Pfsense 2.3.2 Https Filtreleme

asaracoglu

Merhaba arkadaşlar;
Pfsense 2.3.2 versiyonunu kullanıyorum. squid 3 ve squidguard ile transparent modda filtreleme işlemi yapıyorum. http filtreleme ile ilgili hiçbir problemim yok squidguard tarafında gruplar oluşturarak kim hangi siteye girebilir kim hangi siteye giremez ve hatta kimler internete hiç giremez gibi ip bazında filtreleme işlemi yapıyorum. youtube facebook gibi https siteleri ise kural oluşturarak engelliyorum. buraya kadar herşey normal. fakat ben istiyorum ki ister transparent modda olsun isterse non transparent modda (hangisi kolay olacaksa artık) hem http hemde https istekleri squid ve squidguard üzerinden geçsin ve ben her geçen gün sayısı artan yasaklamam gereken https siteler için kural oluşturmayayım. kısacası squidteki https filtreleme işlemini nasıl aktif hale getirebilirim. birçok şey denedim ama başarılı olamadım yardımlarınızı bekliyorum.şimdiden teşekkür ederim.

tcjackal

merhaba,
squid üzerinde ssl filter / bump'ı aktif edip, oluşturduğunuz sertifikayı kullanıcılarınıza dağıtmanız yeterli.
portal ve arama motorlarında konu hakkında kaynak bulabilirsiniz.

asaracoglu

9@tcjackal:

merhaba,
squid üzerinde ssl filter / bump'ı aktif edip, oluşturduğunuz sertifikayı kullanıcılarınıza dağıtmanız yeterli.
portal ve arama motorlarında konu hakkında kaynak bulabilirsiniz.

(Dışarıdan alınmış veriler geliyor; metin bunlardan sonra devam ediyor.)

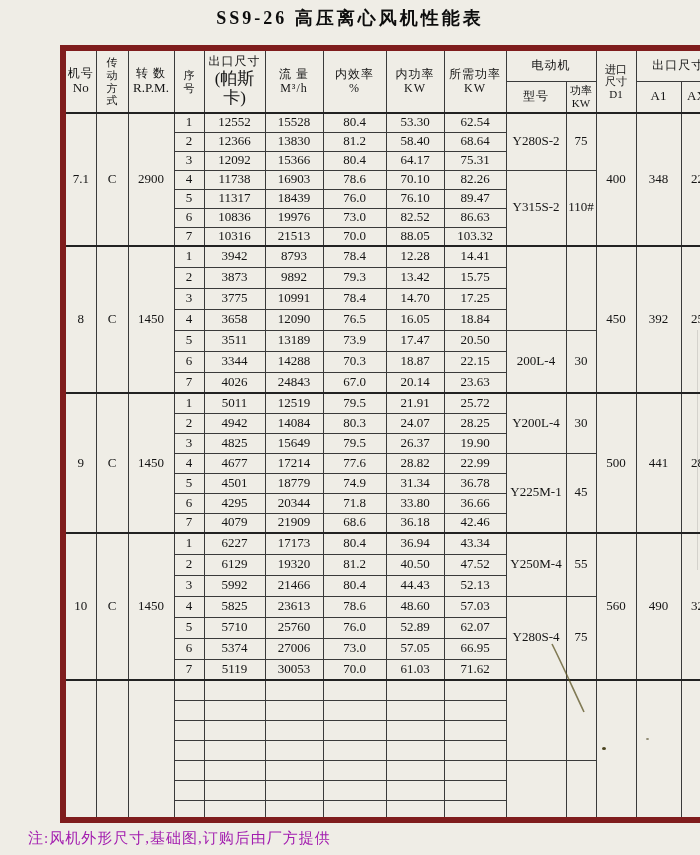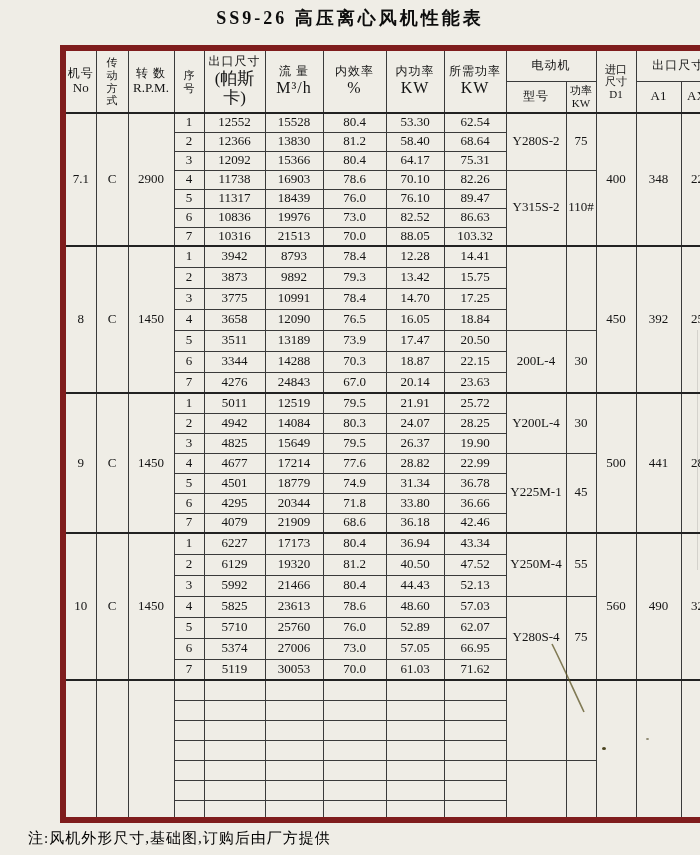--- a/index.html
+++ b/index.html
@@ -33,7 +33,7 @@
   thead .zh{display:block;font-size:12px;letter-spacing:1px;}
   thead .zh-sm{display:block;font-size:17px;letter-spacing:0;}
   thead .en{display:block;font-size:13px;}
-  thead .en-big{display:block;font-size:16px;letter-spacing:1px;}
+  thead .en-big{display:block;font-size:12px;letter-spacing:1px;}
   thead .stack{display:block;font-size:11px;line-height:1.15;}
   tr.h1{height:33px;} tr.h2{height:32px;}
   tr.blk0{height:19px;} tr.blk1{height:21px;} tr.blk2{height:20px;}

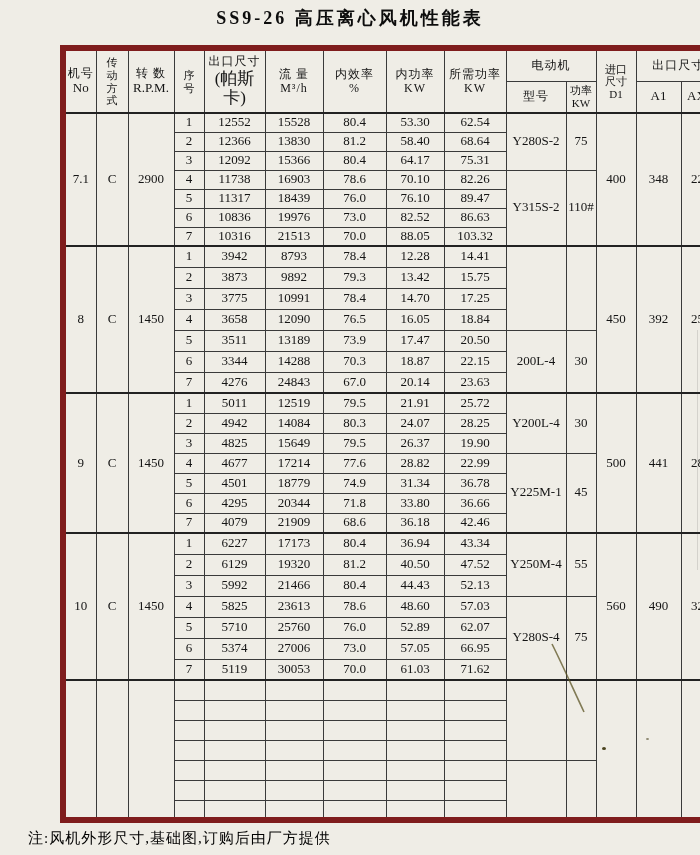--- a/index.html
+++ b/index.html
@@ -275,7 +275,7 @@
       </tr>
       <tr class="blk1">
         <td>7</td>
-        <td>4276</td>
+        <td>4026</td>
         <td>24843</td>
         <td>67.0</td>
         <td>20.14</td>

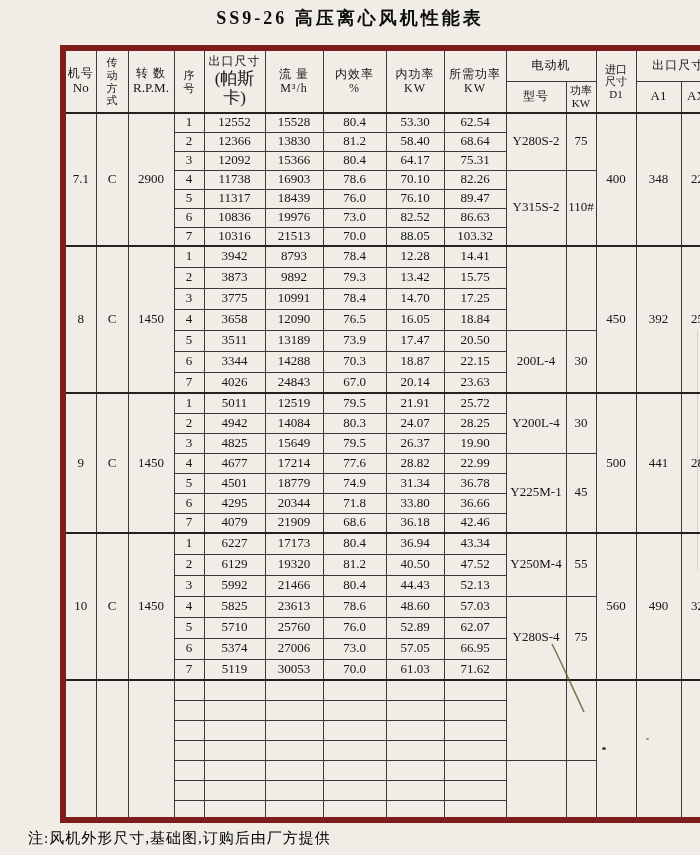--- a/index.html
+++ b/index.html
@@ -46,7 +46,7 @@
   td.dim{font-size:14px;}
   .note{
     position:absolute;left:28px;top:829px;
-    font-size:15px;letter-spacing:1px;color:#000000;
+    font-size:15px;letter-spacing:1px;color:#a21caf;
   }
   .scratch{
     position:absolute;left:548px;top:642px;width:72px;height:74px;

ilginiz için çok teşekkür ederim. portal üzerinde ve arama motorlarında çok arama yaptım ve bulduğum anlatımlar genelde 2.1.3 ve öncesi versiyonlar için anlatımlar bazı menülerde 2.3.2 ile ve squid3 ile uyuşmuyor takılıp kalıyorum. 30 adet bilgisayarım var ve bu bilgisayarların hepsine dün proxy olarak pfsense makinasının ip sini ve 3128 olan port numarasını ekledim. pfsense tarafında da transparetn proxy i kapadım (açıkkende denemiştim) istedim ki proxy adresini yazmadığım hiçbir bilgisayar internete çıkamasın maalesef ki çıktı. sonra default olarak gelen lan dan wan a olan tüm istekleri açık bırakan kuralı devre dışı bıraktım ve bu istekleri proxye yönlendiren bir kural oluşturdum. istediğim oldu proxy adresi olmayan bilgisayarlar internete giremedi fakat bu seferde outlook lar hata verdi. onlar içinde 587 ve 110 nolu portlara ayrı bir kural oluşturdum. outlokta düzeldi. sonrasında bir baktımki bütün kısıtlamalarım devre dışı kalmış herkes her siteye girebiliyor. iyice çorba etmeden elimdeki son yedekten geri yükledim. kendi başıma bu işi yapamayacağıma ve güncel versiyonlar üzerine yazılmış bir doküman bulmadan da olmayacağına karar verdim. pfsense foruma medet dedim :). umarım bu işi yapan ve yaptığı işi resimli bir doküman haline getirip paylaşabilecek vakti ve zamanı olan bir arkadaş olur. ben ve benim gibi acemilere yol gösterir.
tekrardan çok teşekkür ediyorum.

abg

Transparent mode will filter SSL (port 443) if you enable man-in-the-middle options below.
In order to proxy both HTTP and HTTPS protocols without intercepting SSL connections, configure WPAD/PAC options on your DNS/DHCP servers.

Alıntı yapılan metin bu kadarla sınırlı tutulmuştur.